Publié le 23 janvier 2013, dans Revue de presse

Gouvernance – Le management totalitaire : brasse la cage
Daniel Lemay

Tenant de la «pensée critique» qu’il enseigne en science politique à l’Université de Montréal, Alain Deneault brasse la cage. Avec méthode et persévérance.

Après le pillage minier, le philosophe se penche ici sur la notion de gouvernance, «mot-valise» venu de l’anglais managerial et arrivé dans le langage politique sous Margaret Thatcher, «joli nom» par lequel les technocrates désignaient «le projet d’adapter l’État aux intérêts et à la culture de l’entreprise privée».

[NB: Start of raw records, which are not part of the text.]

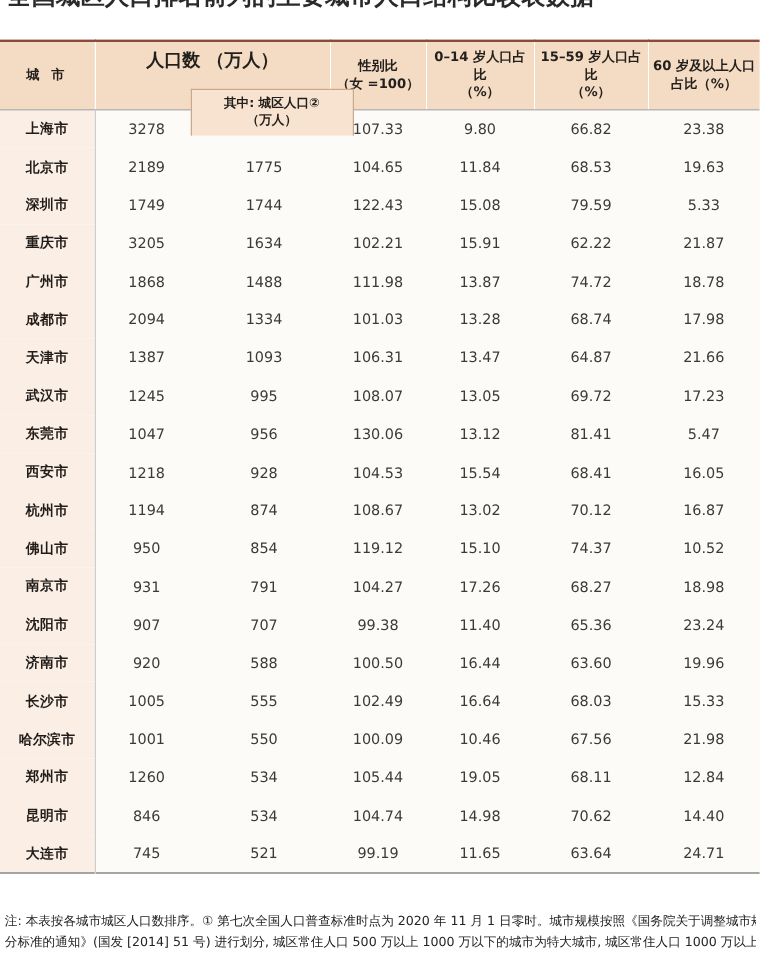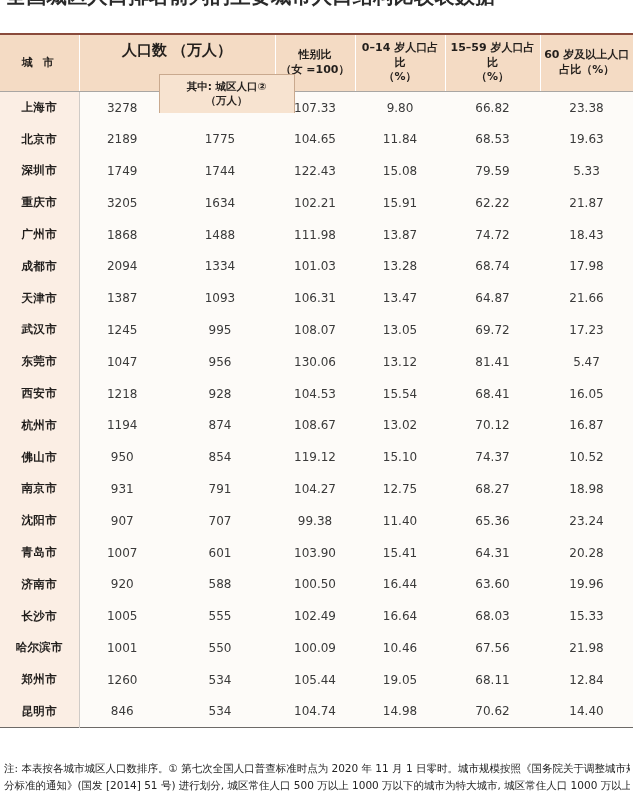--- a/index.html
+++ b/index.html
@@ -202,7 +202,7 @@
           <td>111.98</td>
           <td>13.87</td>
           <td>74.72</td>
-          <td>18.43</td>
+          <td>18.78</td>
         </tr>
         <tr>
           <td class="city">成都市</td>

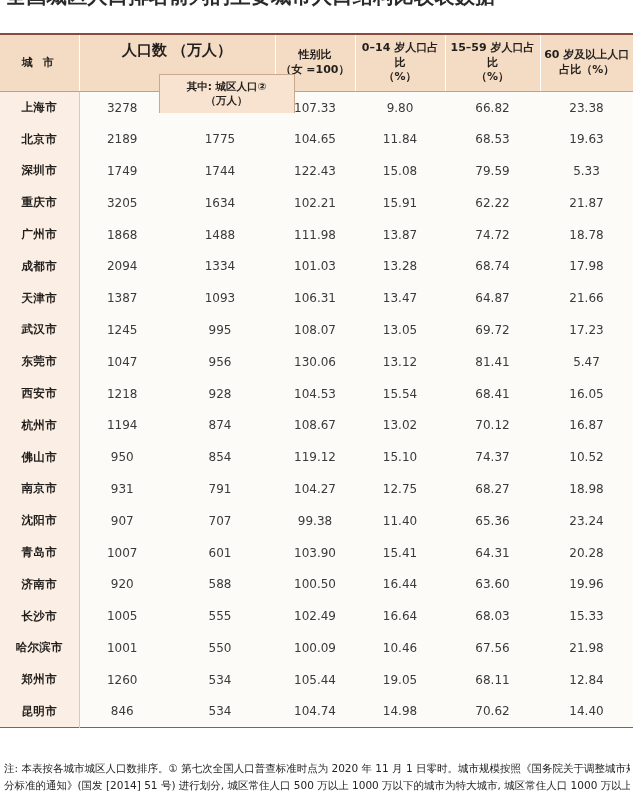--- a/index.html
+++ b/index.html
@@ -272,7 +272,7 @@
           <td>931</td>
           <td>791</td>
           <td>104.27</td>
-          <td>12.75</td>
+          <td>17.26</td>
           <td>68.27</td>
           <td>18.98</td>
         </tr>

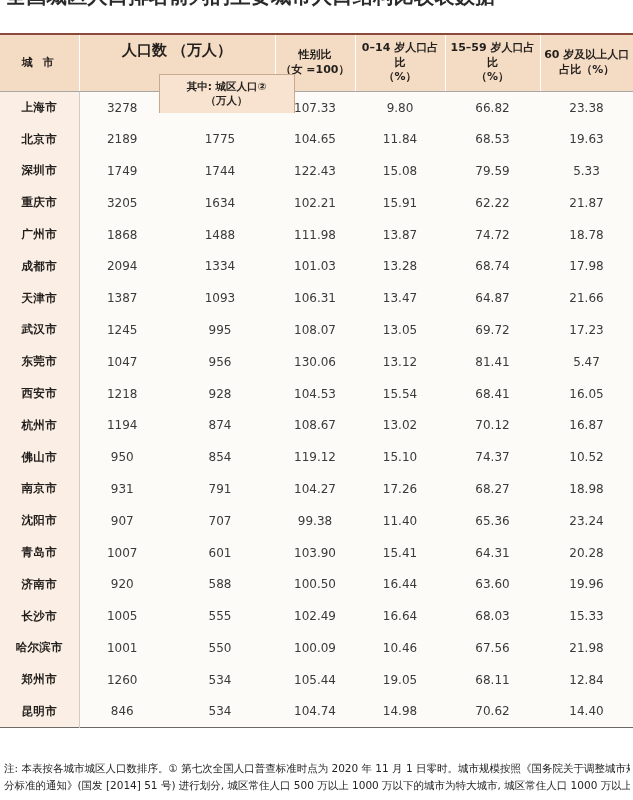--- a/index.html
+++ b/index.html
@@ -286,15 +286,6 @@
           <td>23.24</td>
         </tr>
         <tr>
-          <td class="city">青岛市</td>
-          <td>1007</td>
-          <td>601</td>
-          <td>103.90</td>
-          <td>15.41</td>
-          <td>64.31</td>
-          <td>20.28</td>
-        </tr>
-        <tr>
           <td class="city">济南市</td>
           <td>920</td>
           <td>588</td>

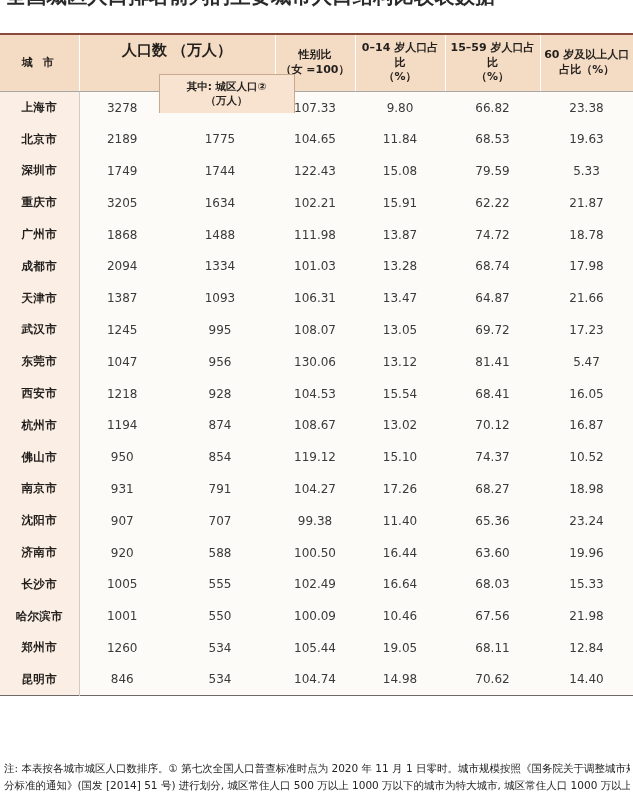--- a/index.html
+++ b/index.html
@@ -330,6 +330,15 @@
           <td>70.62</td>
           <td>14.40</td>
         </tr>
+        <tr>
+          <td class="city">大连市</td>
+          <td>745</td>
+          <td>521</td>
+          <td>99.19</td>
+          <td>11.65</td>
+          <td>63.64</td>
+          <td>24.71</td>
+        </tr>
       </tbody>
   </table>
 </div>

Au lieu de produire de nouveaux «modes d’organisation du vivre-ensemble», la «doctrine» de la gouvernance se poserait en «art de la gestion pour elle-même», un art où règnent des considérations économétriques et managériales, «le seul sous-texte que connaît tout discours se réclamant de la gouvernance».

En 50 courts chapitres dans lesquels il fait montre d’un bon sens du punch, Deneault expose la mécanique de ce qu’il considère comme «un coup d’État conceptuel», où «feu le citoyen» a le choix de se faire partenaire des porteurs d’intérêts ou de s’effacer.

À l’heure où les institutions traditionnelles accusent un sérieux déficit de crédibilité, ce petit livre offre des repères aux esprits volontaires désireux d’apporter, du fond de leurs cages de droite et de gauche, leurs propres «gouvernances».